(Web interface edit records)
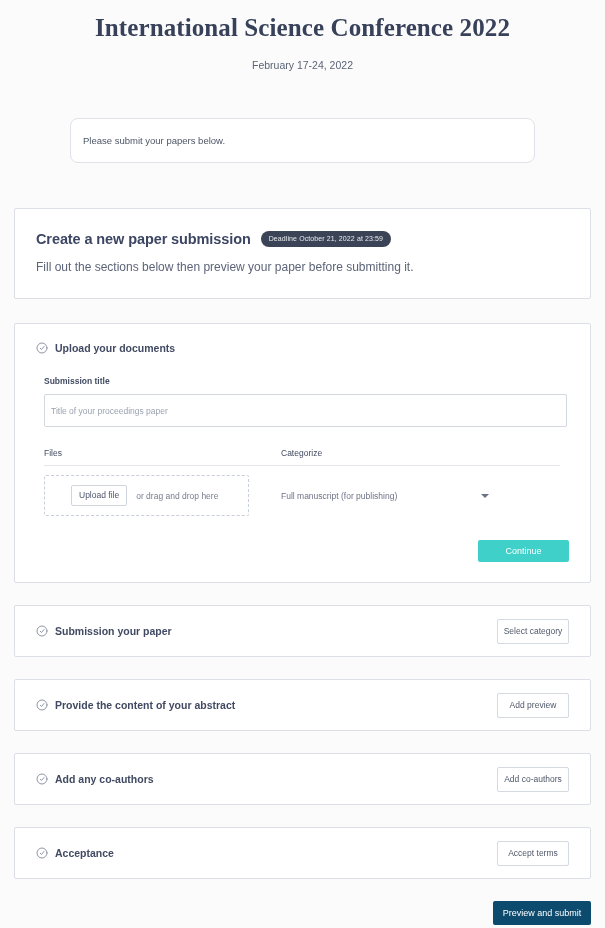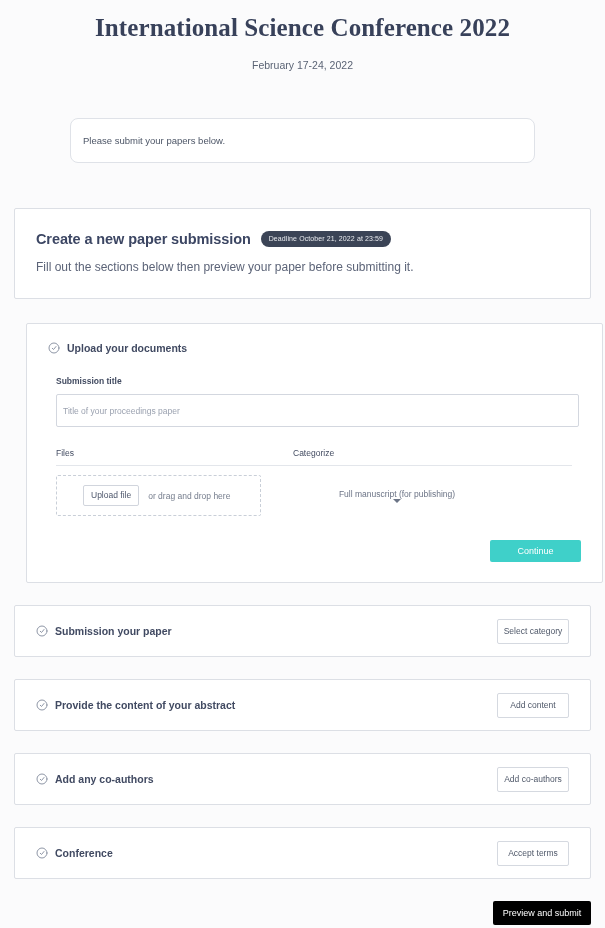--- a/index.html
+++ b/index.html
@@ -108,21 +108,20 @@
     margin-top: 14px;
     font-size: 12px;
     color: #5c6478;
     line-height: 13px;
   }
 
   
   .card-upload {
     padding: 18px 21px 20px 21px;
     margin-bottom: 22px;
-    margin-left: 12px;
   }
 
   .section-head {
     display: flex;
     align-items: center;
     gap: 7px;
   }
   .check-icon {
     width: 12px;
     height: 12px;
@@ -212,21 +211,20 @@
     color: #757d8d;
     white-space: nowrap;
   }
   .category-select {
     margin-left: 32px;
     width: 208px;
     display: flex;
     align-items: center;
     justify-content: space-between;
     cursor: pointer;
-    flex-direction: column;
   }
   .category-value {
     font-size: 8.5px;
     color: #6c7486;
   }
   .caret {
     width: 0;
     height: 0;
     border-left: 4px solid transparent;
     border-right: 4px solid transparent;
@@ -275,21 +273,21 @@
     cursor: pointer;
   }
 
   .footer-row {
     display: flex;
     justify-content: flex-end;
     padding: 0 14px;
     margin-top: 11px;
   }
   .btn-submit {
-    background: #000000;
+    background: #0c4a6e;
     color: #ffffff;
     border: none;
     border-radius: 2px;
     font-family: "Liberation Sans", sans-serif;
     font-size: 9px;
     line-height: 12px;
     padding: 6px 0;
     width: 98px;
     text-align: center;
     cursor: pointer;
@@ -371,39 +369,39 @@
           <button class="ghost-btn">Select category</button>
         </div>
         <div class="card card-collapsed">
           <div class="section-head">
             <svg class="check-icon" viewBox="0 0 24 24" fill="none" stroke="#8e96a6" stroke-width="2" stroke-linecap="round" stroke-linejoin="round">
               <circle cx="12" cy="12" r="10"></circle>
               <polyline points="8.5 12.5 11 15 16 9"></polyline>
             </svg>
             <span class="section-title">Provide the content of your abstract</span>
           </div>
-          <button class="ghost-btn">Add content</button>
+          <button class="ghost-btn">Add preview</button>
         </div>
         <div class="card card-collapsed">
           <div class="section-head">
             <svg class="check-icon" viewBox="0 0 24 24" fill="none" stroke="#8e96a6" stroke-width="2" stroke-linecap="round" stroke-linejoin="round">
               <circle cx="12" cy="12" r="10"></circle>
               <polyline points="8.5 12.5 11 15 16 9"></polyline>
             </svg>
             <span class="section-title">Add any co-authors</span>
           </div>
           <button class="ghost-btn">Add co-authors</button>
         </div>
         <div class="card card-collapsed">
           <div class="section-head">
             <svg class="check-icon" viewBox="0 0 24 24" fill="none" stroke="#8e96a6" stroke-width="2" stroke-linecap="round" stroke-linejoin="round">
               <circle cx="12" cy="12" r="10"></circle>
               <polyline points="8.5 12.5 11 15 16 9"></polyline>
             </svg>
-            <span class="section-title">Conference</span>
+            <span class="section-title">Acceptance</span>
           </div>
           <button class="ghost-btn">Accept terms</button>
         </div>
       </div>
 
   </div>
 
   <div class="footer-row">
     <button class="btn-submit">Preview and submit</button>
   </div>

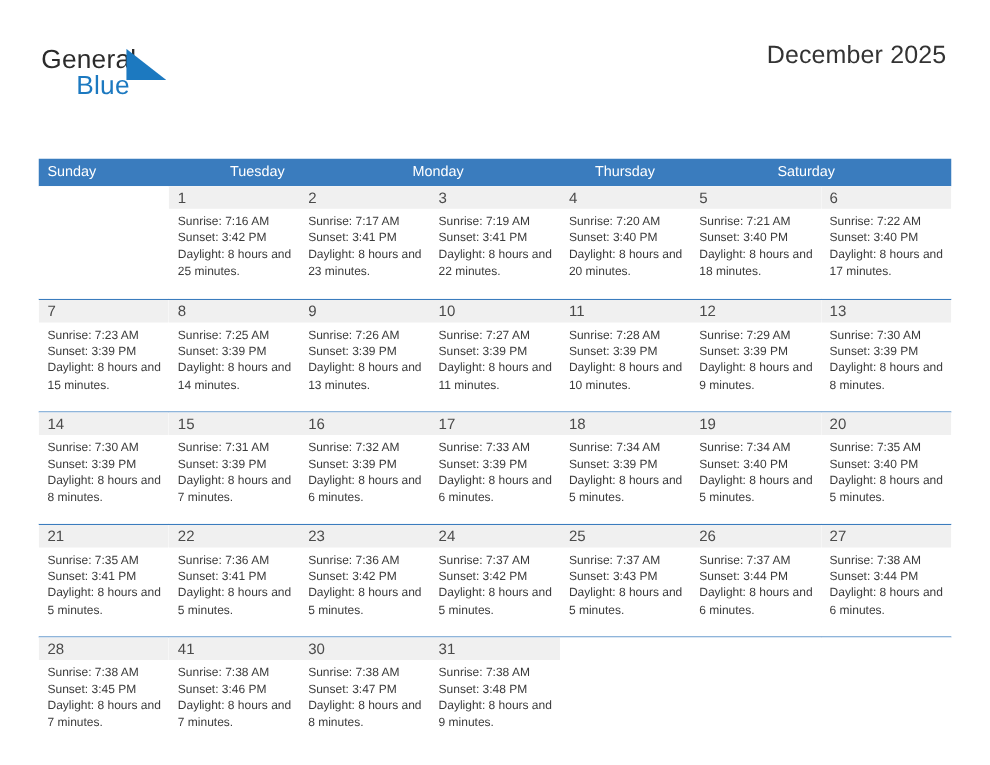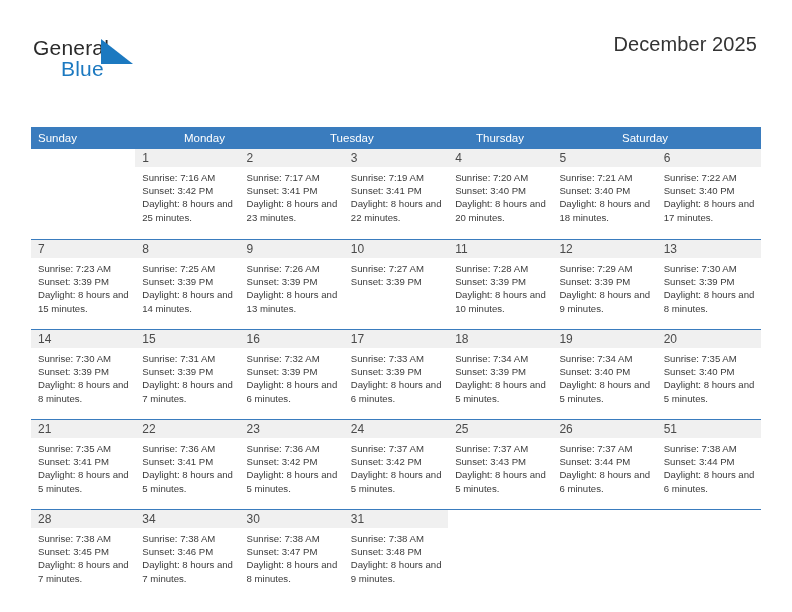--- a/index.html
+++ b/index.html
@@ -165,22 +165,22 @@
       </span>
       <span class="logo-blue">Blue</span>
     </div>
 
     <div class="title">December 2025</div>
   </div>
 
   <div class="calendar">
     <div class="weekdays" id="weekday-row">
         <div class="weekday">Sunday</div>
+        <div class="weekday">Tuesday</div>
         <div class="weekday">Monday</div>
-        <div class="weekday">Tuesday</div>
         <div class="weekday">Thursday</div>
         <div class="weekday">Saturday</div>
       </div>
     <div id="weeks-container">
         <div class="week">
           <div class="day empty">
             <div class="day-number"></div>
           </div>
           <div class="day">
             <div class="day-number">1</div>
@@ -254,20 +254,21 @@
               <div>Sunrise: 7:26 AM</div>
               <div>Sunset: 3:39 PM</div>
               <div class="daylight">Daylight: 8 hours and 13 minutes.</div>
             </div>
           </div>
           <div class="day">
             <div class="day-number">10</div>
             <div class="day-info">
               <div>Sunrise: 7:27 AM</div>
               <div>Sunset: 3:39 PM</div>
+              <div class="daylight">Daylight: 8 hours and 11 minutes.</div>
             </div>
           </div>
           <div class="day">
             <div class="day-number">11</div>
             <div class="day-info">
               <div>Sunrise: 7:28 AM</div>
               <div>Sunset: 3:39 PM</div>
               <div class="daylight">Daylight: 8 hours and 10 minutes.</div>
             </div>
           </div>
@@ -389,39 +390,39 @@
           </div>
           <div class="day">
             <div class="day-number">26</div>
             <div class="day-info">
               <div>Sunrise: 7:37 AM</div>
               <div>Sunset: 3:44 PM</div>
               <div class="daylight">Daylight: 8 hours and 6 minutes.</div>
             </div>
           </div>
           <div class="day">
-            <div class="day-number">51</div>
+            <div class="day-number">27</div>
             <div class="day-info">
               <div>Sunrise: 7:38 AM</div>
               <div>Sunset: 3:44 PM</div>
               <div class="daylight">Daylight: 8 hours and 6 minutes.</div>
             </div>
           </div>
         </div>
         <div class="week">
           <div class="day">
             <div class="day-number">28</div>
             <div class="day-info">
               <div>Sunrise: 7:38 AM</div>
               <div>Sunset: 3:45 PM</div>
               <div class="daylight">Daylight: 8 hours and 7 minutes.</div>
             </div>
           </div>
           <div class="day">
-            <div class="day-number">34</div>
+            <div class="day-number">41</div>
             <div class="day-info">
               <div>Sunrise: 7:38 AM</div>
               <div>Sunset: 3:46 PM</div>
               <div class="daylight">Daylight: 8 hours and 7 minutes.</div>
             </div>
           </div>
           <div class="day">
             <div class="day-number">30</div>
             <div class="day-info">
               <div>Sunrise: 7:38 AM</div>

> _Requirement_: Write the lines above out again exactly, excluding every picture.

> _Written response_:
--- a/index.html
+++ b/index.html
@@ -108,21 +108,20 @@
     margin-top: 14px;
     font-size: 12px;
     color: #5c6478;
     line-height: 13px;
   }
 
   
   .card-upload {
     padding: 18px 21px 20px 21px;
     margin-bottom: 22px;
-    margin-left: 12px;
   }
 
   .section-head {
     display: flex;
     align-items: center;
     gap: 7px;
   }
   .check-icon {
     width: 12px;
     height: 12px;
@@ -212,21 +211,20 @@
     color: #757d8d;
     white-space: nowrap;
   }
   .category-select {
     margin-left: 32px;
     width: 208px;
     display: flex;
     align-items: center;
     justify-content: space-between;
     cursor: pointer;
-    flex-direction: column;
   }
   .category-value {
     font-size: 8.5px;
     color: #6c7486;
   }
   .caret {
     width: 0;
     height: 0;
     border-left: 4px solid transparent;
     border-right: 4px solid transparent;
@@ -275,21 +273,21 @@
     cursor: pointer;
   }
 
   .footer-row {
     display: flex;
     justify-content: flex-end;
     padding: 0 14px;
     margin-top: 11px;
   }
   .btn-submit {
-    background: #000000;
+    background: #0c4a6e;
     color: #ffffff;
     border: none;
     border-radius: 2px;
     font-family: "Liberation Sans", sans-serif;
     font-size: 9px;
     line-height: 12px;
     padding: 6px 0;
     width: 98px;
     text-align: center;
     cursor: pointer;
@@ -371,39 +369,39 @@
           <button class="ghost-btn">Select category</button>
         </div>
         <div class="card card-collapsed">
           <div class="section-head">
             <svg class="check-icon" viewBox="0 0 24 24" fill="none" stroke="#8e96a6" stroke-width="2" stroke-linecap="round" stroke-linejoin="round">
               <circle cx="12" cy="12" r="10"></circle>
               <polyline points="8.5 12.5 11 15 16 9"></polyline>
             </svg>
             <span class="section-title">Provide the content of your abstract</span>
           </div>
-          <button class="ghost-btn">Add content</button>
+          <button class="ghost-btn">Add preview</button>
         </div>
         <div class="card card-collapsed">
           <div class="section-head">
             <svg class="check-icon" viewBox="0 0 24 24" fill="none" stroke="#8e96a6" stroke-width="2" stroke-linecap="round" stroke-linejoin="round">
               <circle cx="12" cy="12" r="10"></circle>
               <polyline points="8.5 12.5 11 15 16 9"></polyline>
             </svg>
             <span class="section-title">Add any co-authors</span>
           </div>
           <button class="ghost-btn">Add co-authors</button>
         </div>
         <div class="card card-collapsed">
           <div class="section-head">
             <svg class="check-icon" viewBox="0 0 24 24" fill="none" stroke="#8e96a6" stroke-width="2" stroke-linecap="round" stroke-linejoin="round">
               <circle cx="12" cy="12" r="10"></circle>
               <polyline points="8.5 12.5 11 15 16 9"></polyline>
             </svg>
-            <span class="section-title">Conference</span>
+            <span class="section-title">Acceptance</span>
           </div>
           <button class="ghost-btn">Accept terms</button>
         </div>
       </div>
 
   </div>
 
   <div class="footer-row">
     <button class="btn-submit">Preview and submit</button>
   </div>

--- a/index.html
+++ b/index.html
@@ -165,22 +165,22 @@
       </span>
       <span class="logo-blue">Blue</span>
     </div>
 
     <div class="title">December 2025</div>
   </div>
 
   <div class="calendar">
     <div class="weekdays" id="weekday-row">
         <div class="weekday">Sunday</div>
+        <div class="weekday">Tuesday</div>
         <div class="weekday">Monday</div>
-        <div class="weekday">Tuesday</div>
         <div class="weekday">Thursday</div>
         <div class="weekday">Saturday</div>
       </div>
     <div id="weeks-container">
         <div class="week">
           <div class="day empty">
             <div class="day-number"></div>
           </div>
           <div class="day">
             <div class="day-number">1</div>
@@ -254,20 +254,21 @@
               <div>Sunrise: 7:26 AM</div>
               <div>Sunset: 3:39 PM</div>
               <div class="daylight">Daylight: 8 hours and 13 minutes.</div>
             </div>
           </div>
           <div class="day">
             <div class="day-number">10</div>
             <div class="day-info">
               <div>Sunrise: 7:27 AM</div>
               <div>Sunset: 3:39 PM</div>
+              <div class="daylight">Daylight: 8 hours and 11 minutes.</div>
             </div>
           </div>
           <div class="day">
             <div class="day-number">11</div>
             <div class="day-info">
               <div>Sunrise: 7:28 AM</div>
               <div>Sunset: 3:39 PM</div>
               <div class="daylight">Daylight: 8 hours and 10 minutes.</div>
             </div>
           </div>
@@ -389,39 +390,39 @@
           </div>
           <div class="day">
             <div class="day-number">26</div>
             <div class="day-info">
               <div>Sunrise: 7:37 AM</div>
               <div>Sunset: 3:44 PM</div>
               <div class="daylight">Daylight: 8 hours and 6 minutes.</div>
             </div>
           </div>
           <div class="day">
-            <div class="day-number">51</div>
+            <div class="day-number">27</div>
             <div class="day-info">
               <div>Sunrise: 7:38 AM</div>
               <div>Sunset: 3:44 PM</div>
               <div class="daylight">Daylight: 8 hours and 6 minutes.</div>
             </div>
           </div>
         </div>
         <div class="week">
           <div class="day">
             <div class="day-number">28</div>
             <div class="day-info">
               <div>Sunrise: 7:38 AM</div>
               <div>Sunset: 3:45 PM</div>
               <div class="daylight">Daylight: 8 hours and 7 minutes.</div>
             </div>
           </div>
           <div class="day">
-            <div class="day-number">34</div>
+            <div class="day-number">41</div>
             <div class="day-info">
               <div>Sunrise: 7:38 AM</div>
               <div>Sunset: 3:46 PM</div>
               <div class="daylight">Daylight: 8 hours and 7 minutes.</div>
             </div>
           </div>
           <div class="day">
             <div class="day-number">30</div>
             <div class="day-info">
               <div>Sunrise: 7:38 AM</div>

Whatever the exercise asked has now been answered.